那青年最初,对着一条河、一处灾,吐出的那个冰封的字……
便是苏秦如今得了青睐的,大寒·定规。
言出法随,强行给一处,定下不可违逆的规矩。
那威能,极大。它能从天数里,硬抢下几条人命。
可它,终究,是点状的,是局部的。
它冻得了这一条河,却管不了那一整个冬天。
它救得了一户,救不了一方。

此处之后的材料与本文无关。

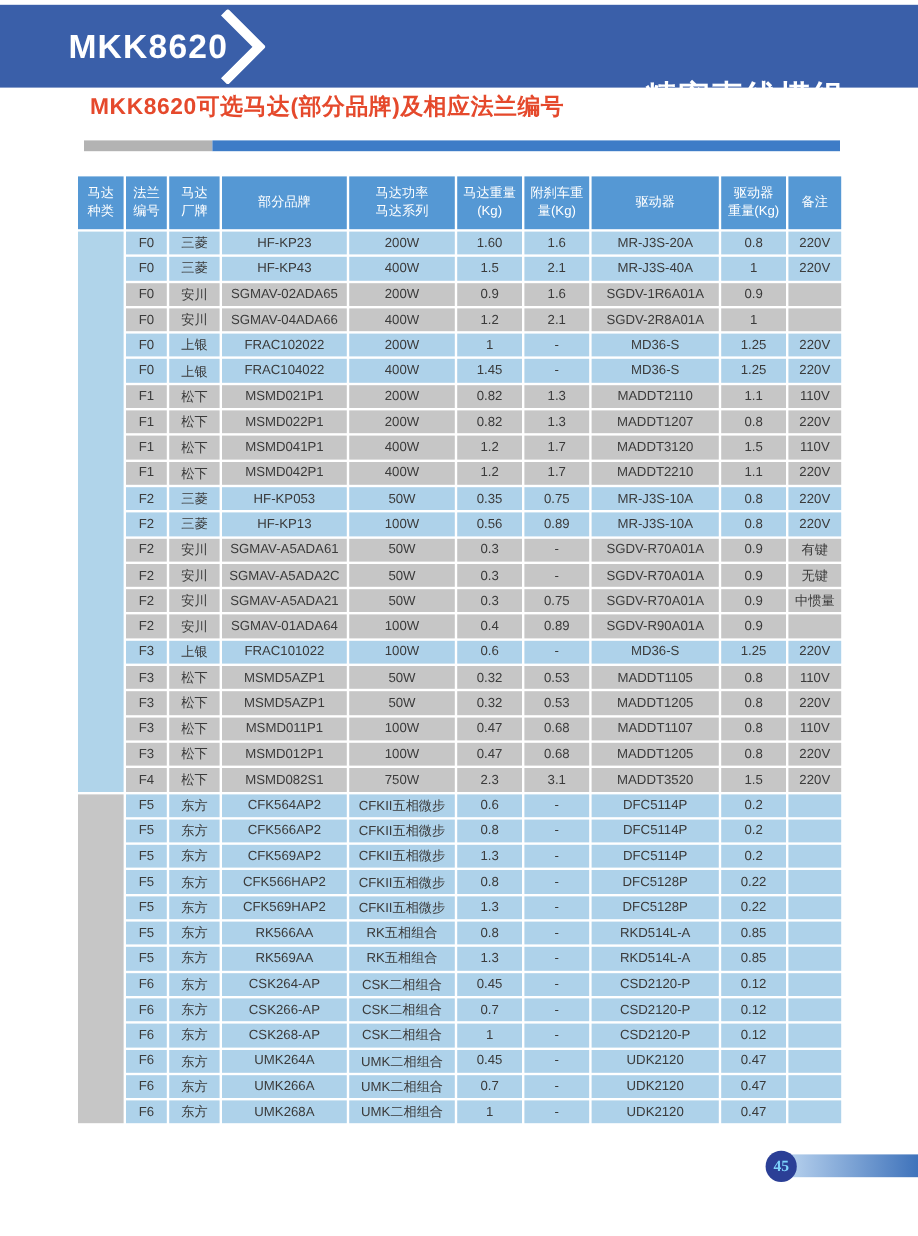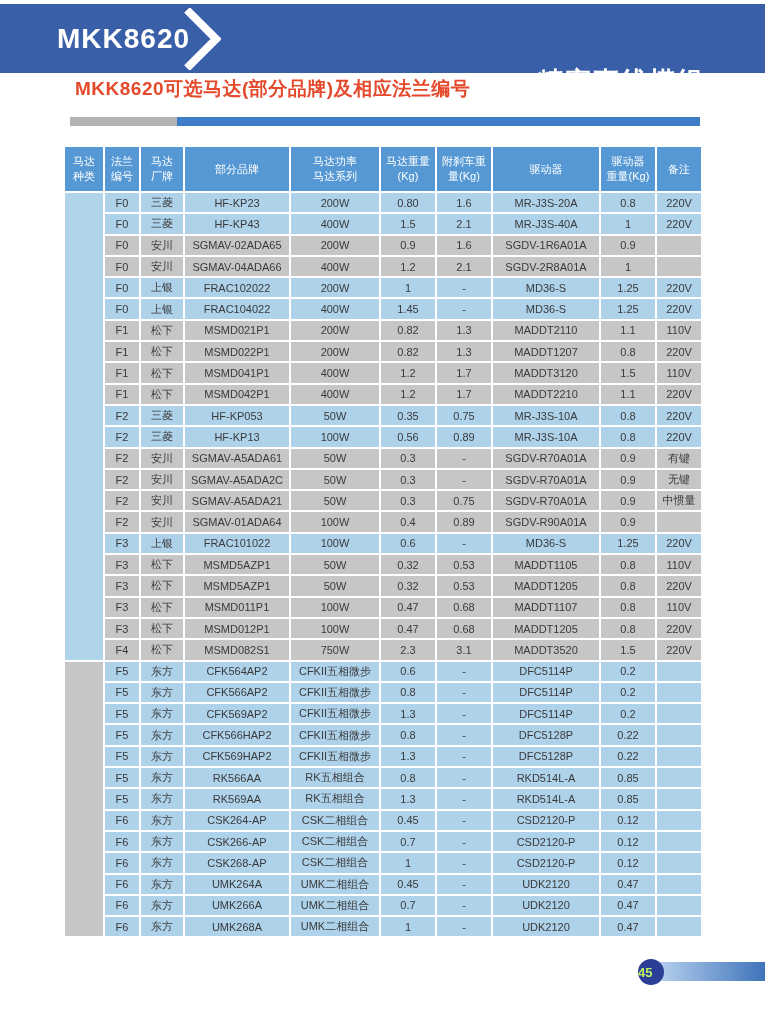"0.80" td.blue { text: 0.80 -> 1.60 }
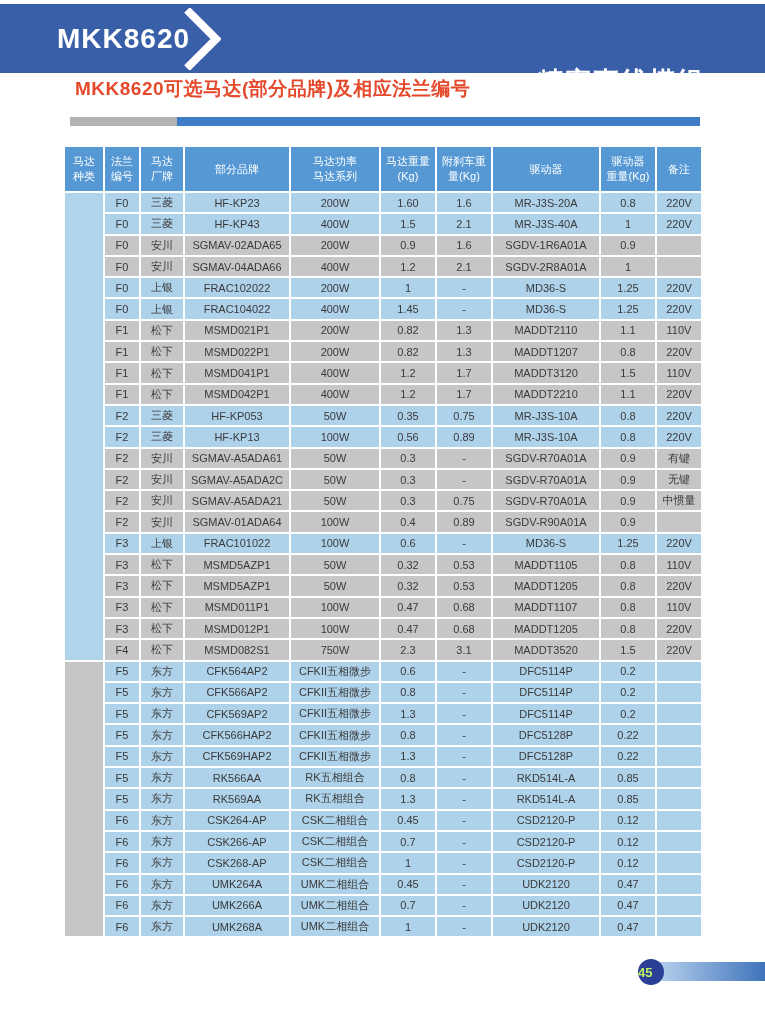"45" .page-badge { color: #bef264 -> #7dd3fc; font-family: none -> Liberation Serif, serif; justify-content: none -> center }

它定得住一时,守不住一世。
修这门法术的人,纵有通天之能,也会像那青年一般,被死死地拴在一处,疲于奔命,到头来,成了天地的长工。
眼睁睁地,看着自己,救不过来。
这,便是大寒·定规的,局限。
而那青年,在抱着那具冰冷的尸首、绝望到了极致之后,终于悟到的……
是把那个字,吐向立冬。
立冬,是冬之始。
是整个冬天,降临的,那一道门户。
又把那个字,吐向大寒。
大寒,是冬之极。
是这冬水六序里,那唯一的,至尊之位。
掌握了这冬天的一始、一极...
这门户与至尊,那中间的小雪、大雪、冬至、小寒,便都在这一始一尊的统御之下,依着时令而行。
他,便掌握了,整个冬天的,天时。
从此,再不必去跟那一条河、那一处灾,死磕。
冬天该来时温和地来,该走时安稳地走。
那些因冬天而起的灾,根本,无从发生。
这,是从救一处的灾,到主一方的天的云泥之别。
苏秦怔怔地,望着高坡上那道身影,心头百感交集。
这便是,那个青年,从一个被定规死死拴住、疲于奔命、眼睁睁看人冻死的修士...
一步一步,真正蜕变为执掌一方天时的至尊。
这便是,青玄,变成,冬寒的,那一条路。
那个还在用定规,一处一处,跟灾死磕、却永远救不过来的,是青玄。
那个静坐高坡、一念之间,便让整个冬天的天地,温和运转、再无横死的,是冬寒。
苏秦默默地,看着,看得极其认真。
他知道,自己看的,绝不只是一个上古大修的旧事。
这扇门后的世界,既是传承,更是那场考验的,题眼。
看不懂这条路,看不懂青玄是怎样变成冬寒的,他便绝过不了,后面那一关。
而比这更让苏秦动容的是。
那个青年走的路,跟他苏秦,竟是,如此地像。
都是出身寒微,被人踩在脚下。
都是不肯顺着成规走,偏要为了那些底层的、命如草芥的人,硬生生,走出一条新路。
都是,那样地,想,救所有人。
良久,苏秦极其轻声地,自语了两句。
声音很轻,散在那片曾经肃杀、如今却安宁的天地里。